**Problem to work on:**
The full text of the records below, minus any pictures, should be given back word for word.

**Material provided:**
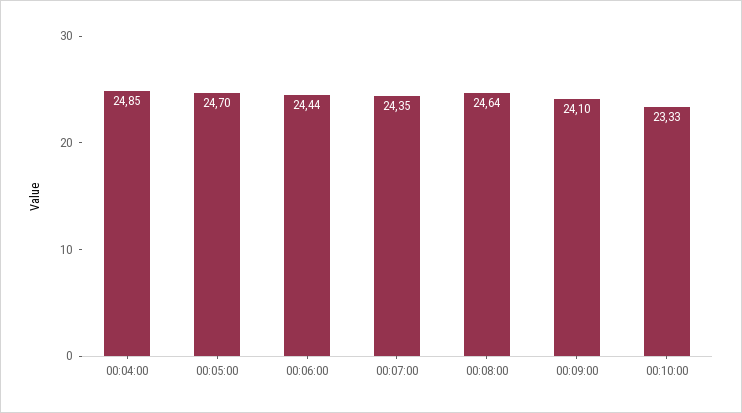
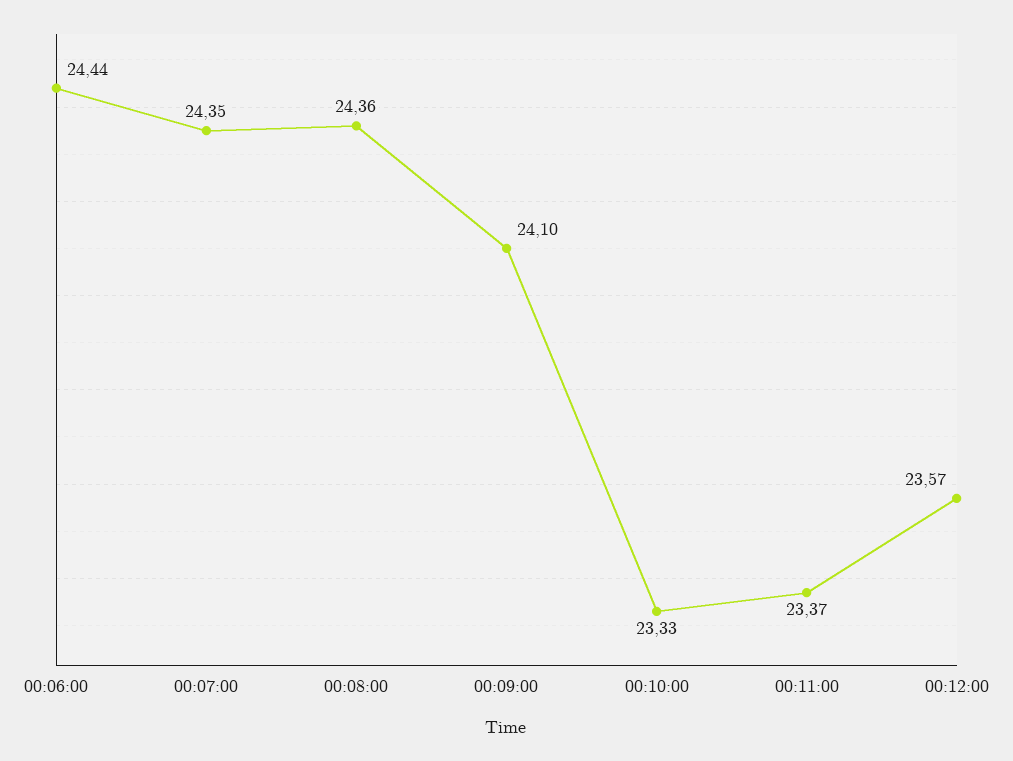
00:04:00: 24.85 -> none
00:05:00: 24.7 -> none
00:08:00: 24.64 -> 24.36
00:11:00: none -> 23.37
00:12:00: none -> 23.57

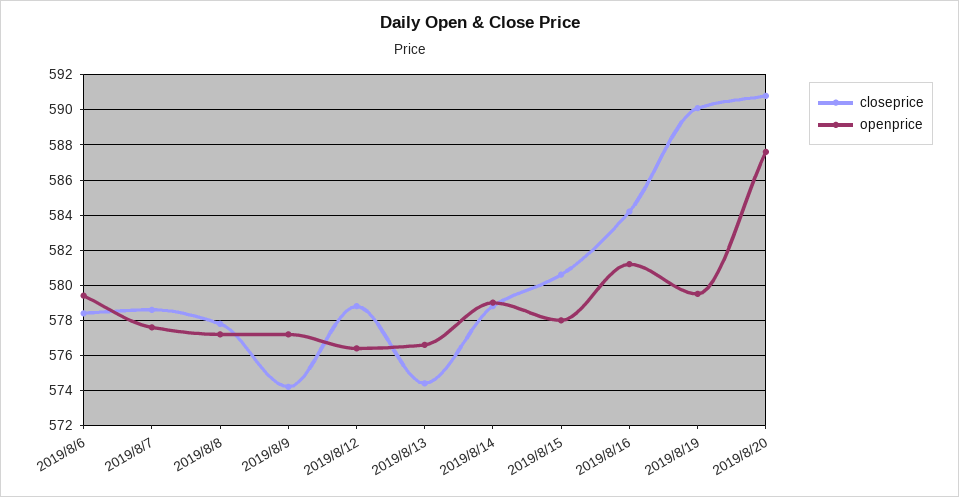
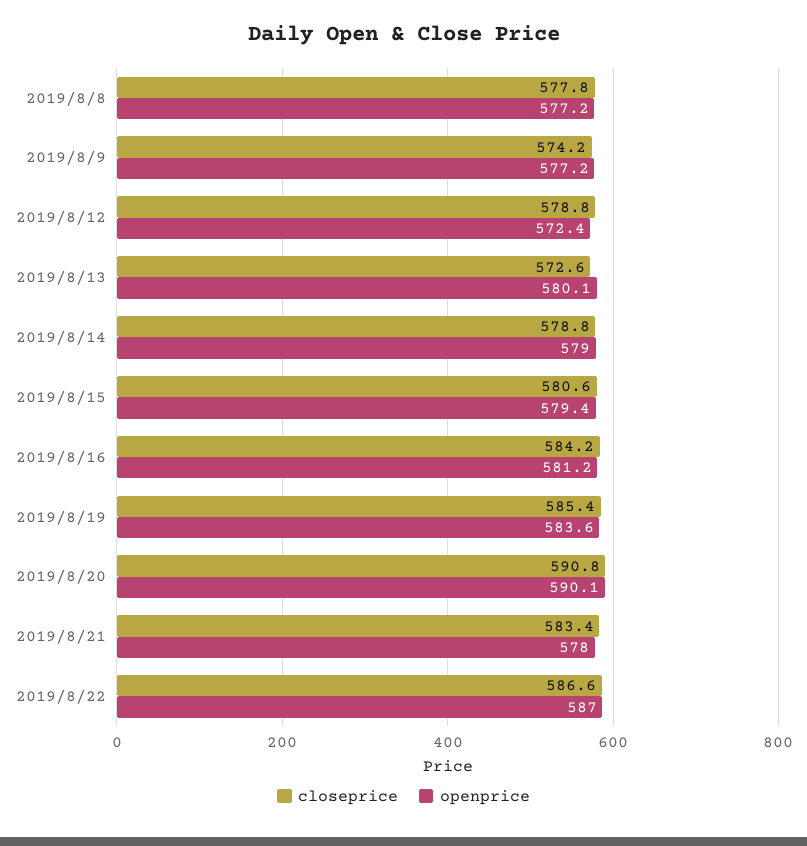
closeprice, 2019/8/6: 578.5 -> none
openprice, 2019/8/6: 579.5 -> none
closeprice, 2019/8/7: 578.5 -> none
openprice, 2019/8/7: 577.5 -> none
openprice, 2019/8/12: 576.5 -> 572.4
closeprice, 2019/8/13: 574.5 -> 572.6
openprice, 2019/8/13: 576.5 -> 580.1
openprice, 2019/8/15: 578 -> 579.4
closeprice, 2019/8/19: 590 -> 585.4
openprice, 2019/8/19: 579.5 -> 583.6
openprice, 2019/8/20: 587.5 -> 590.1
closeprice, 2019/8/21: none -> 583.4
openprice, 2019/8/21: none -> 578
closeprice, 2019/8/22: none -> 586.6
openprice, 2019/8/22: none -> 587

**Written answer:**
00:04:00: 24.85 -> none
00:05:00: 24.7 -> none
00:08:00: 24.64 -> 24.36
00:11:00: none -> 23.37
00:12:00: none -> 23.57

closeprice, 2019/8/6: 578.5 -> none
openprice, 2019/8/6: 579.5 -> none
closeprice, 2019/8/7: 578.5 -> none
openprice, 2019/8/7: 577.5 -> none
openprice, 2019/8/12: 576.5 -> 572.4
closeprice, 2019/8/13: 574.5 -> 572.6
openprice, 2019/8/13: 576.5 -> 580.1
openprice, 2019/8/15: 578 -> 579.4
closeprice, 2019/8/19: 590 -> 585.4
openprice, 2019/8/19: 579.5 -> 583.6
openprice, 2019/8/20: 587.5 -> 590.1
closeprice, 2019/8/21: none -> 583.4
openprice, 2019/8/21: none -> 578
closeprice, 2019/8/22: none -> 586.6
openprice, 2019/8/22: none -> 587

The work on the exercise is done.